Lieu commun n°26 : Tu parles trop.
J'avais les mots sur le bout de la langue et il aurait fallu que je les ravale.
J'avais pris soin, pourtant, d'écouter cette voix intérieure, qui ressasse et réitère, chevrotante et doucereuse, cette voix de vieux pneu, de barbelé rouillé, de borne d'incendie – cette voix, je ne sais d'où je la tiens mais je suppose sans grand risque de me tromper que j'y entends ma grand-mère, mon père et autres défunts philosophes autoproclamés. Et j'avais donc suivi ses conseils, mesuré chaque parole avant de l'énoncer, pesé la moindre syllabe pour ne heurter personne. J'avais suivi chaque idée jusqu'à sa fin logique, démêlé les nœuds blêmes de mes contradictions, bavassé jusqu'à plus soif dans le confort de ma caverne intérieure, celle où la lumière ne parvient qu'à travers un jeu inextricable de galeries étroites, d'interstices trompeurs, de crevasses et de bas-reliefs.

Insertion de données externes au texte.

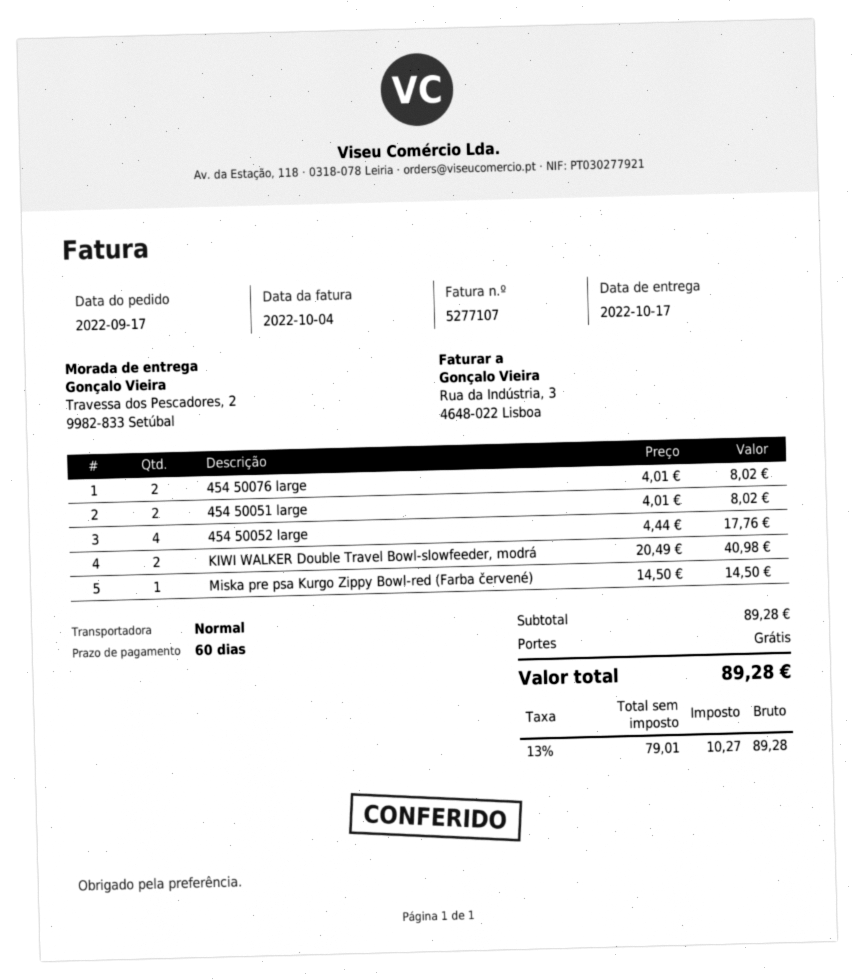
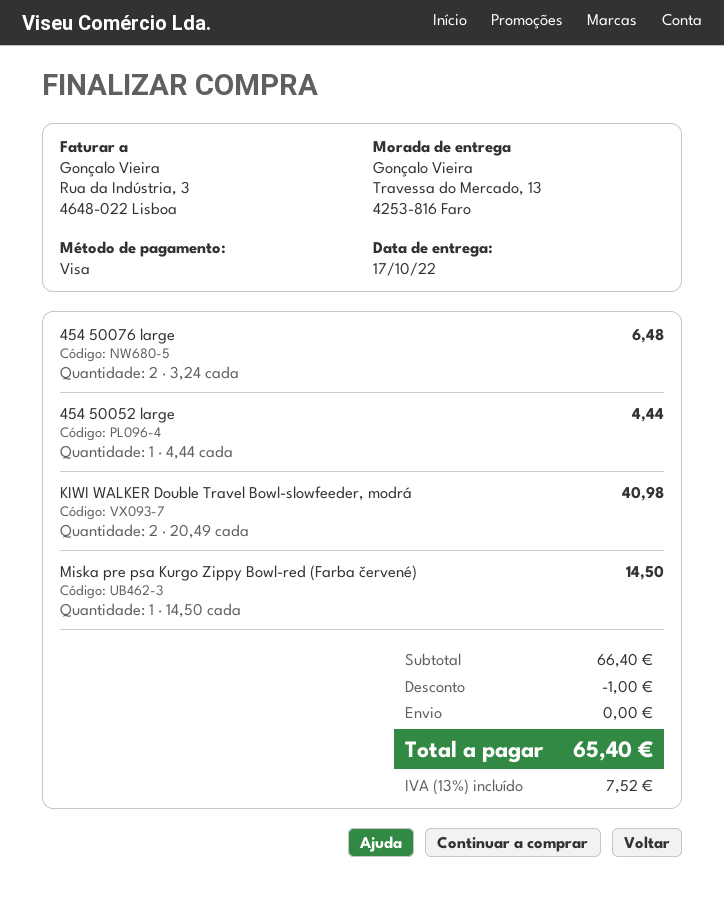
ship to: Travessa dos Pescadores, 2, 9982-833 Setúbal -> Travessa do Mercado, 13, 4253-816 Faro
454 50076 large: 2 x 4.01 = 8.02 -> 2 x 3.24 = 6.48
454 50051 large: 2 x 4.01 = 8.02 -> none
454 50052 large: 4 x 4.44 = 17.76 -> 1 x 4.44 = 4.44
subtotal: 89.28 -> 66.40
discount: none -> 1.00
tax: 13% = 10.27 -> 13% = 7.52
total: 89.28 -> 65.40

Pour en parvenir, hélas, à cette conclusion fatale : il fallait que je l'ouvre. Il fallait que ça sorte. Je ne pouvais retenir les mots dont je savais à présent qu'ils rebondiraient sur du vide, se casseraient contre un mur, s'effilocheraient dans le vent.
Et le bâillon est tombé.
Plus qu'un bâillon, un jugement en demi-teinte, une sentence qui ne s'engage pas, un sourire sans sourire et le clin d’œil de guingois. Nulle connivence dans ce smiley grandeur nature, nulle profondeur ni empathie. Juste un ta gueule déguisé en formule de politesse.
Et le bâillon s'est resserré.
(parce que ce bâillon, on ne te l'applique pas sur la bouche mais directement sur les dents, on te l'agrippe aux gencives et on te l'enroule sur la langue)
J'ai senti l'enclume de fonte se couler dans mon cerveau.
Insidieusement, le métal lourd se moule à l'intérieur de ma tête, prenant le pas sur le reste, autorisant toutefois un fonctionnement ad hoc, on ne touche pas aux circuits internes, le corps avance et ne meurt pas, seule la parole s'interrompt, se roule en boule, se tait, expire. En silence. Le plus froid des silences.
Et le bâillon s'est installé. Durablement. Comme une greffe étanche.
Et j'ai tenté de le mordre.
J'ai essayé de mâcher mais je ne sentais plus mes molaires. Plus de mots, plus de langage, réflexion interdite, pensée zéro.
J'aurais voulu que tu te défendes autrement qu'en me ravalant au rang de caisse automatique, de boîte vocale ou de message téléphonique. J'aurais souhaité t'entendre m'écouter puis t'écouter m'entendre avant d'essuyer ce crochet du gauche ou ce revers du droit.